» **REQUIRED WORK**
Only those lines in the data below from the line containing "[452,165,466,172] as ->" through the line containing "[661,310,696,323] piped ->", both included, should be restated word for word.

» **RECORDS FOR PROCESSING**
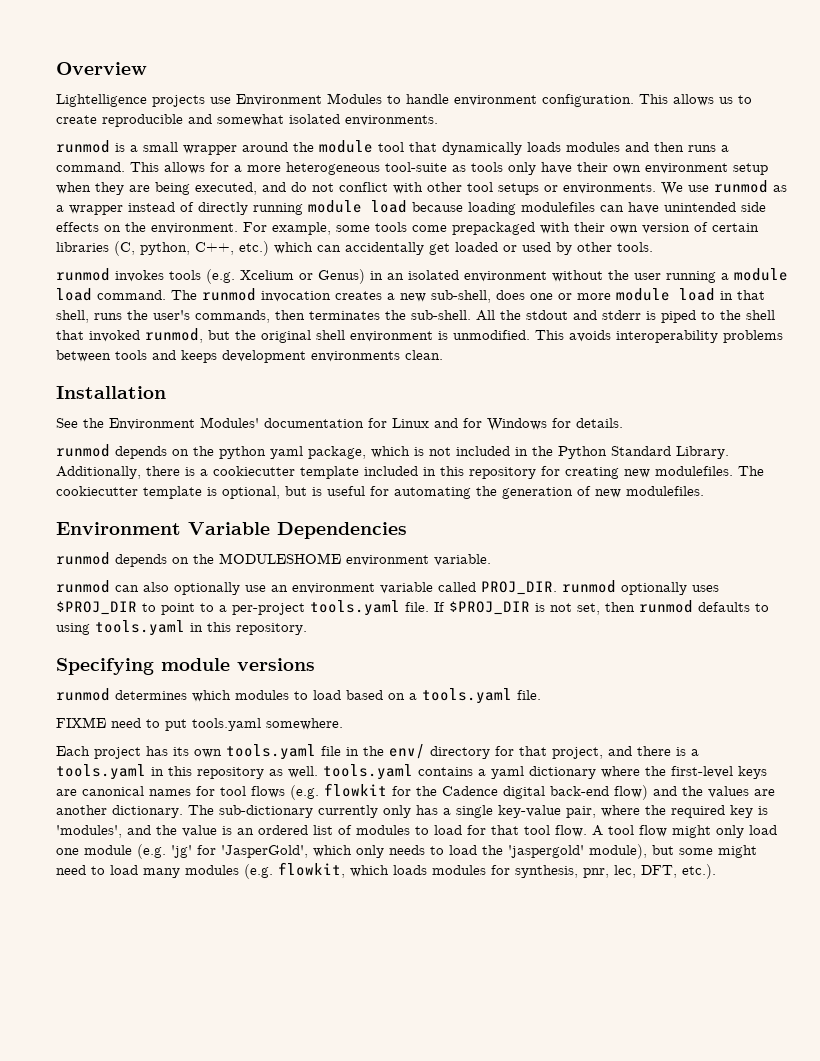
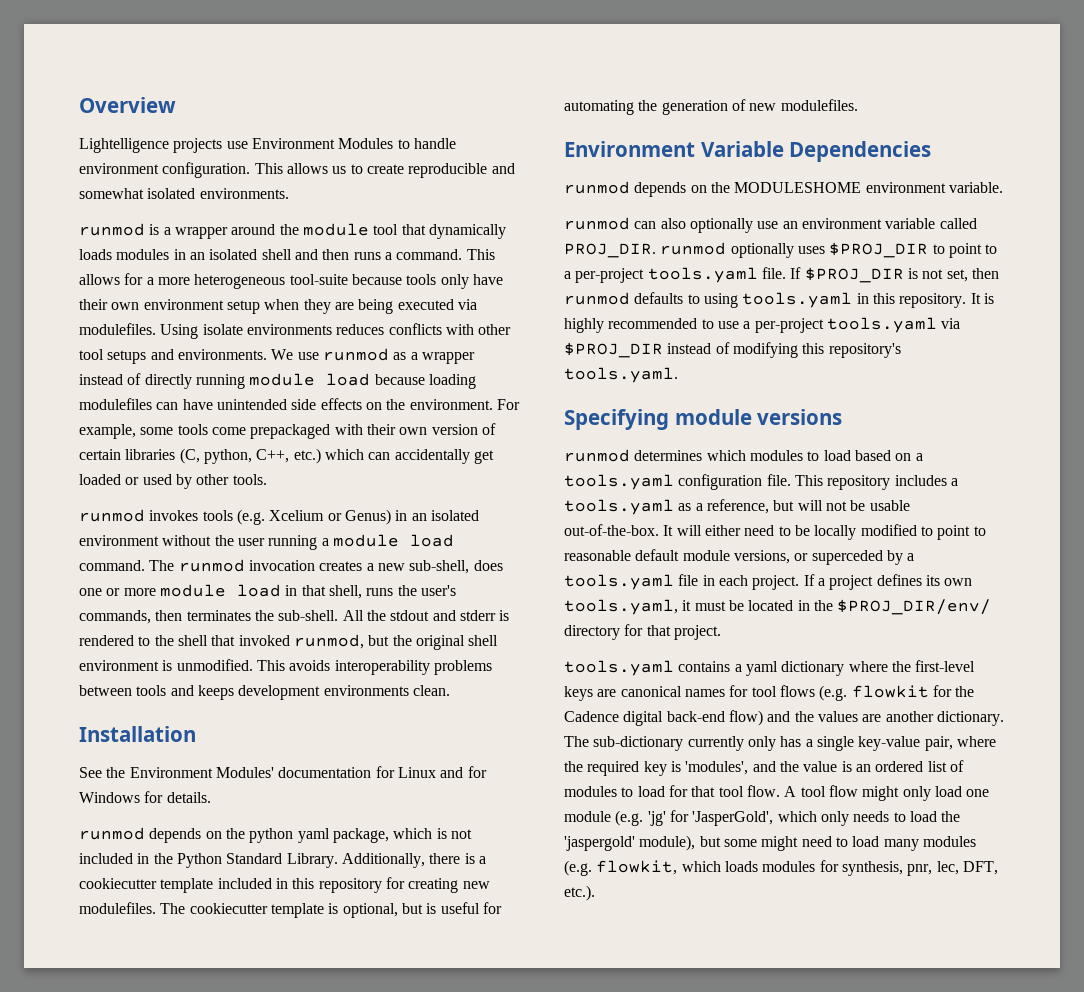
[143,142,178,152] small -> (171, 231) none
(620, 147) none -> [173,249,292,260] in an isolated shell
[452,165,466,172] as -> [351,274,402,285] because
[195,182,388,195] executed, and do not conflict -> [397,299,477,310] [79,323,442,339] executed via modulefiles. Using isolate environments reduces conflicts
[544,185,558,192] or -> [150,349,174,360] and
[661,310,696,323] piped -> [79,635,134,646] rendered
(307, 629) none -> [970,293,994,304] [564,317,961,333] [564,342,901,358] [564,367,678,383] It is highly recommended to use a per-project tools.yaml via $PROJ_DIR instead of modifying this repository's tools.yaml.
[517,690,541,700] [56,717,343,731] [56,744,699,760] [56,764,318,780] file. // FIXME need to put tools.yaml somewhere. // Each project has its own tools.yaml file in the env/ directory for that project, and there is a tools.yaml in this repository as well. -> [678,474,958,490] [564,499,910,515] [564,524,986,540] [564,549,915,565] [564,574,973,590] [564,599,992,615] [564,624,721,640] configuration file. This repository includes a tools.yaml as a reference, but will not be usable out-of-the-box. It will either need to be locally modified to point to reasonable default module versions, or superceded by a tools.yaml file in each project. If a project defines its own tools.yaml, it must be located in the $PROJ_DIR/env/ directory for that project. //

» **OUTPUT FOR THIS TASK**
[452,165,466,172] as -> [351,274,402,285] because
[195,182,388,195] executed, and do not conflict -> [397,299,477,310] [79,323,442,339] executed via modulefiles. Using isolate environments reduces conflicts
[544,185,558,192] or -> [150,349,174,360] and
[661,310,696,323] piped -> [79,635,134,646] rendered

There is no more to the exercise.